1) Ten years of essays interviews and remembrances—the NBCC kicks off its new series, dedicating one week of their blog, Critical Mass to original work on one of their former finalists or winners. Adam Kirsch has written an essay on Robert Lowell’s 1977 poetry winner “Day by Day,” and later this week they’ll have pieces by the poet Nic Christopher (and author of the recent book The Bestiary, to be featured here soon), translator Michael Hoffmann, a Q&A with Helen Vendler and more. GalleyCat says this may do something to lift the blog’s identity crisis, but wonders why they’re not focusing on contemporary writers who need attention too.

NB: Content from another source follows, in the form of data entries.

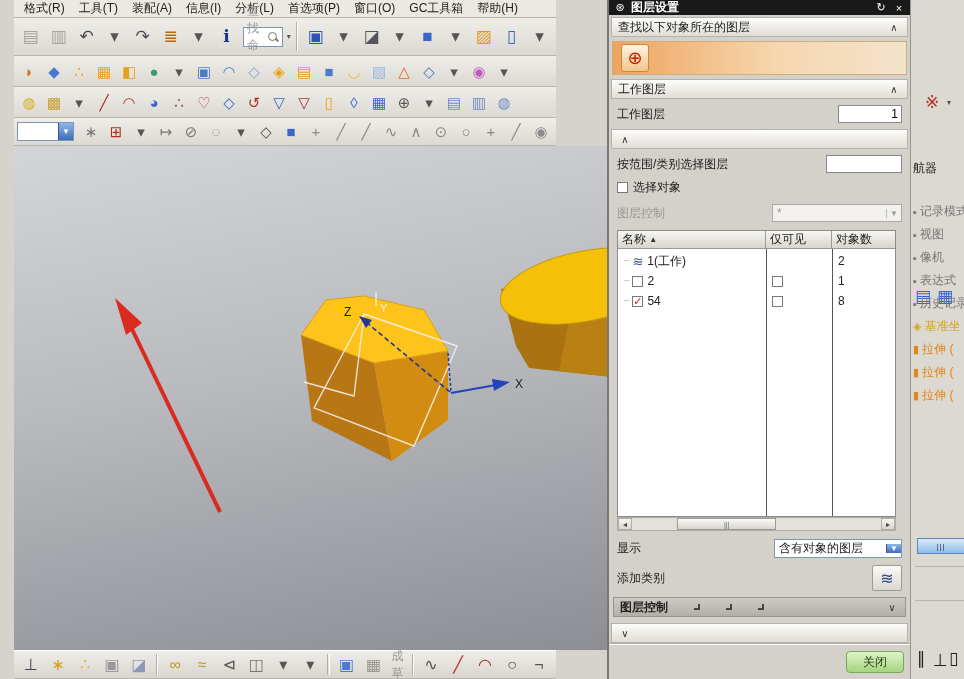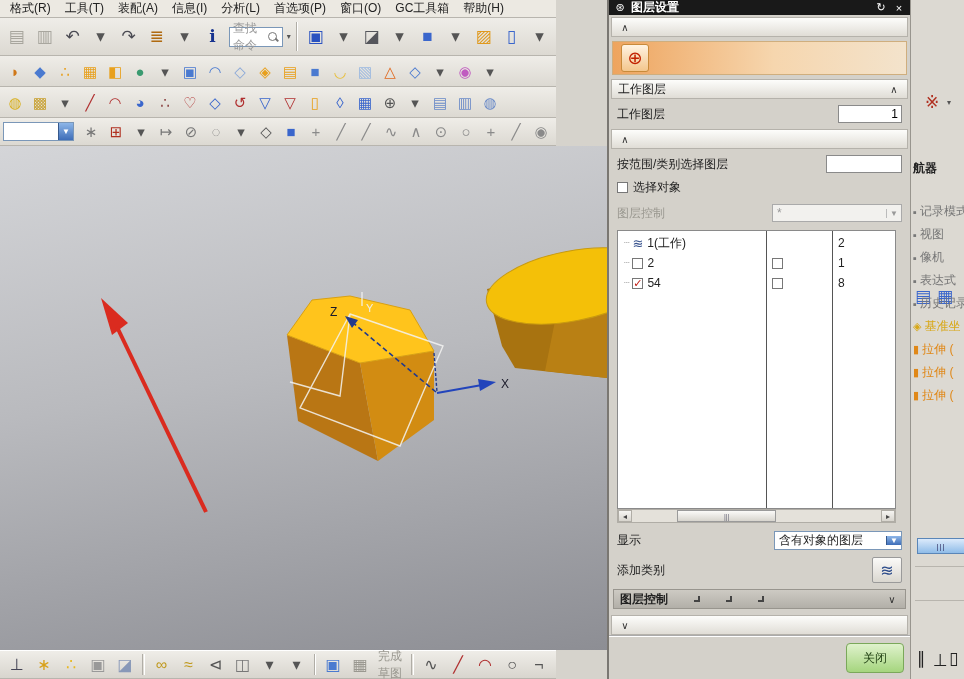--- a/index.html
+++ b/index.html
@@ -8,7 +8,7 @@
          font-family:"Liberation Sans","DejaVu Sans",sans-serif; font-size:12px; color:#222; }
 
   
-  .main-col { position:absolute; left:0; top:0; width:556px; height:679px; display:flex; flex-direction:column; }
+  .main-col { position:absolute; left:0; top:0; width:556px; height:679px; display:flex; flex-direction:column;padding-left:14px; }
   .menubar { height:18px; background:#ece9e2; border-bottom:1px solid #b8b5ae; display:flex; align-items:center; gap:14px; padding:0 10px; }
   .menubar span { cursor:default; }
   .tbrow { background:linear-gradient(#efede8,#dcd9d2); border-bottom:1px solid #b8b5ae; display:flex; align-items:center; padding:0 3px; gap:1px; }

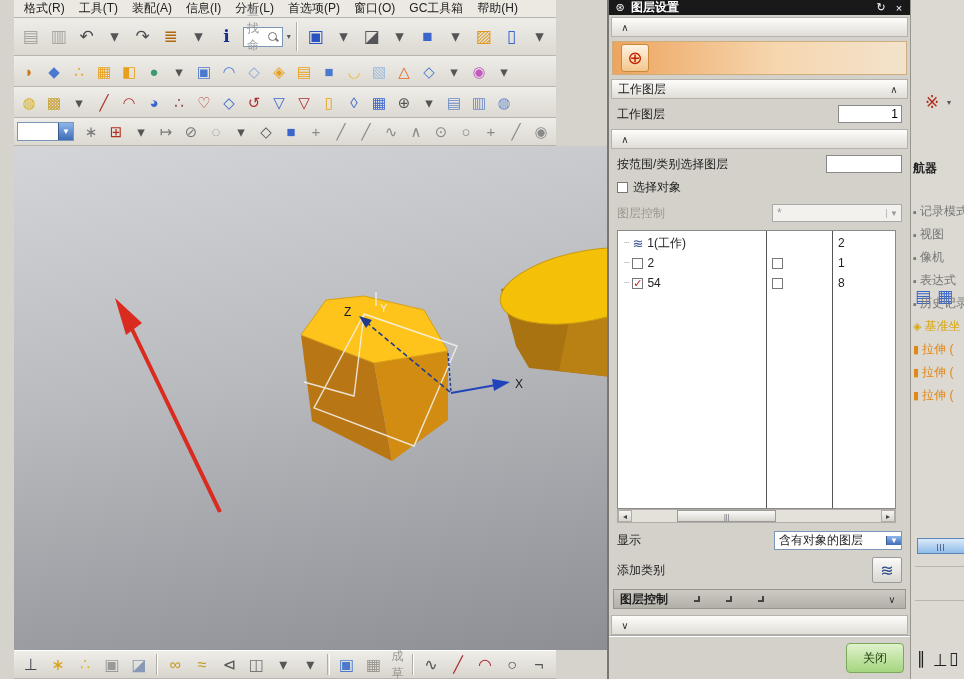--- a/index.html
+++ b/index.html
@@ -330,6 +330,7 @@
     </div>
 
     <div class="sec-hdr">
+      <span class="lbl">查找以下对象所在的图层</span>
       <span class="chev">∧</span>
     </div>
 

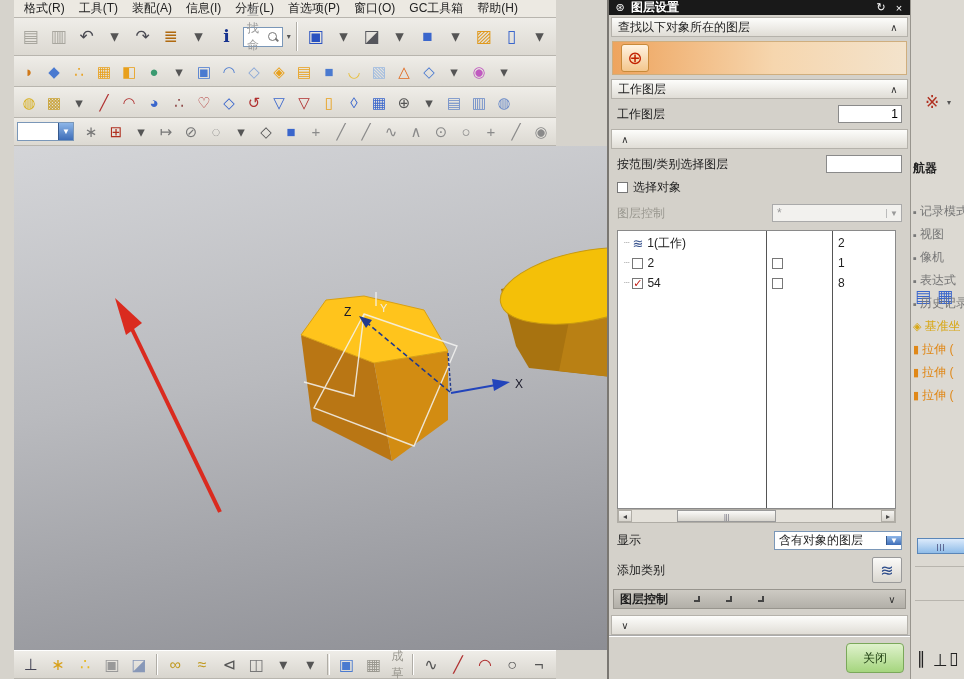--- a/index.html
+++ b/index.html
@@ -106,7 +106,7 @@
   
   .rstrip { position:absolute; left:910px; top:0; width:54px; height:679px; background:#dcd9d2; border-left:1px solid #98958e; overflow:hidden; }
   .rs-ico { position:absolute; font-size:17px; cursor:pointer; }
-  .rs-hdr { position:absolute; left:2px; top:160px; font-weight:bold; color:#222; white-space:nowrap; }
+  .rs-hdr { position:absolute; left:2px; top:160px; font-weight:normal; color:#222; white-space:nowrap; }
   .nav-list { position:absolute; left:0; top:200px; width:54px; }
   .nav-item { height:23px; display:flex; align-items:center; gap:3px; padding-left:2px; white-space:nowrap; cursor:pointer; }
   .nav-item .g { font-size:11px; }

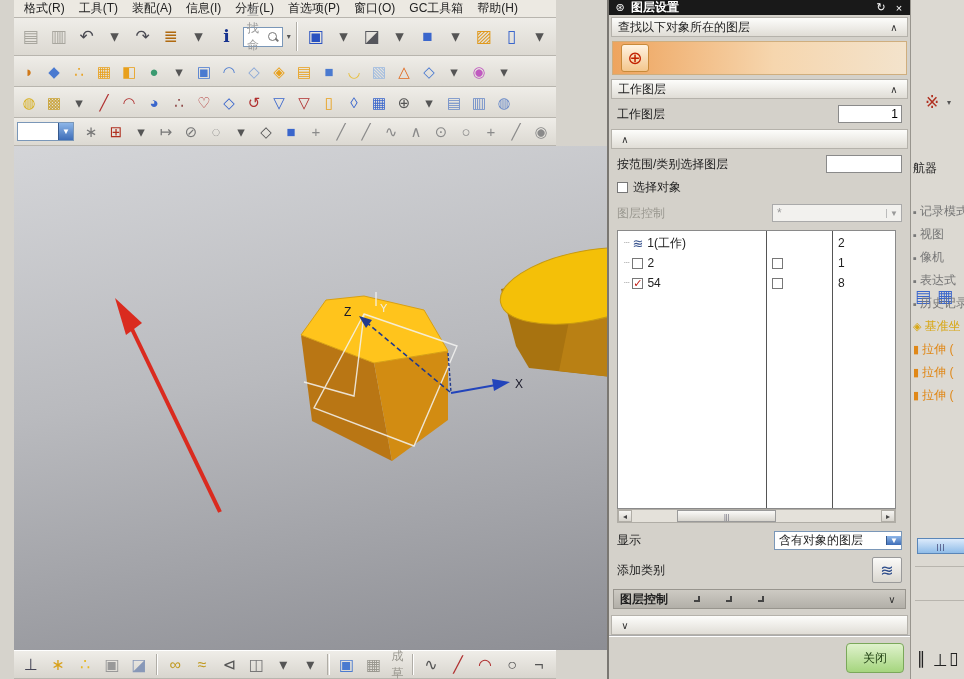--- a/index.html
+++ b/index.html
@@ -371,6 +371,18 @@
     </div>
 
     <div class="layer-table">
+      <div class="tbl-hdr">
+        <span class="c c-name">
+          <span>名称</span>&nbsp;
+          <span style="font-size:8px;color:#333;">▲</span>
+        </span>
+        <span class="c c-vis">
+          <span>仅可见</span>
+        </span>
+        <span class="c c-cnt">
+          <span>对象数</span>
+        </span>
+      </div>
       <div class="tbl-body">
         <span class="vline" style="left:148px;"></span>
         <span class="vline" style="left:214px;"></span>

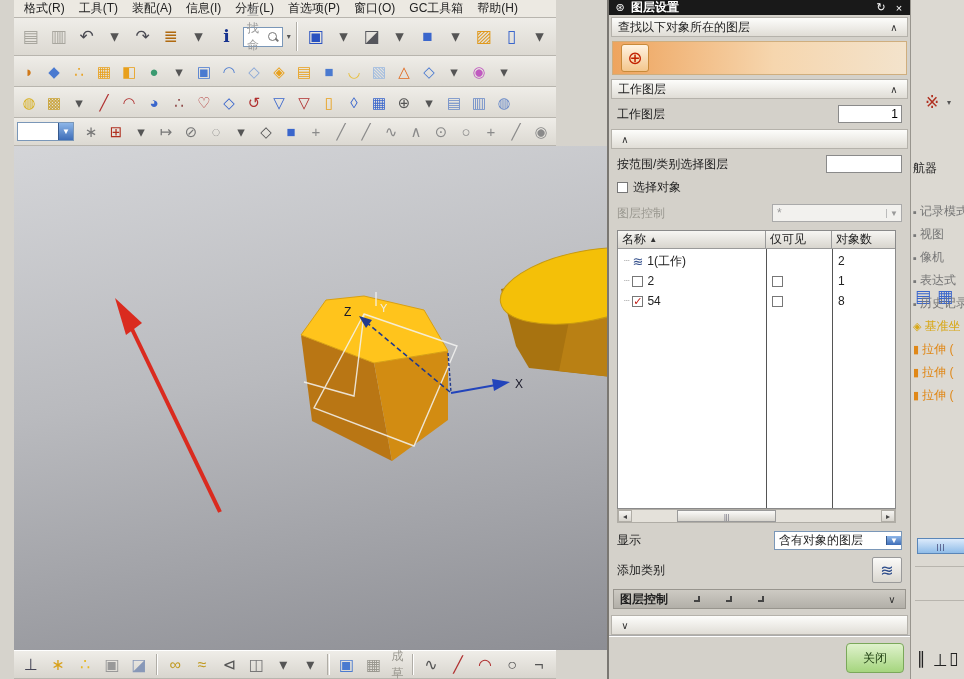--- a/index.html
+++ b/index.html
@@ -100,7 +100,7 @@
   .tick { width:6px; height:6px; border-right:2px solid #444; border-bottom:2px solid #444; }
   .lc-bar .chev { margin-left:auto; }
   .dlg-footer { margin-top:auto; border-top:2px groove #fff; padding:6px 6px 6px; display:flex; justify-content:flex-end; }
-  .close-btn { width:58px; height:30px; border:1px solid #7aa85a; border-radius:4px; color:#1d3d10;
+  .close-btn { width:58px; height:22px; border:1px solid #7aa85a; border-radius:4px; color:#1d3d10;
                background:linear-gradient(#dff2cc,#a5d57e); display:flex; align-items:center; justify-content:center; cursor:pointer; }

2) Instructions for American Servicemen in Iraq during World War II—including lessons in geography, history, people and etiquette (you can only refuse a 4th cup of coffee, for instance)—are on the offer in Lieutenant Colonel John A. Nagl’s 44-page, recently reissued pocket book, Braniac (Boston Globe) reports. He writes in the introduction: “History doesn’t repeat itself, but it often rhymes.” I wonder if he’d stand by that today.
3) Recycle that…book? The Book Standard reports on the study of the book industry’s impact and progress with environmental initiatives, and is seeking input from those in the biz. Fun (or not so fun) Fact: The book industry consumes about 1.2 million tons of paper per year.
4) More on political blog Truthdig.com‘s luring of former L.A. Times book editor Steve Wasserman back to book editing, in addition to his agenting work at Kneerim & Williams. “I don’t actually think of myself as ever having left the game,” Steve Wasserman said when GalleyCat asked him about it. Apparently he’s kept on matchmaking reviewers and books, at least in his mind, and now he’ll be able to do it in reality, come October. “One of the great betrayals in contemporary journalism,” he said, “has been the reluctance or outright refusal of many newspapers to carry book reviews worthy of the intelligence of their readers.”
5) In the mix: Borders invites employees to compete for a book contract; an unfinished book leads to 1.75 million in film rights and 3.75 million in publishing contracts for the unwritten vampire trilogy to come; in the Guardian Scottish author James Kelman recalls his early days as a writer, his determination to use an authentic voice and the prejudice he encountered as a result, and the reissuing of his first book An Old Pub Near the Angel; and Harper Collins teams up with iPhone to deliver new book excerpts online.
I do as well, Kanani, and so far I’m finding their new series interesting. I like Nic Christopher’s piece on Lowell, probably because I recently interviewed him about the Bestiary.
I learn so much when I read Critical Mass. I really enjoy it.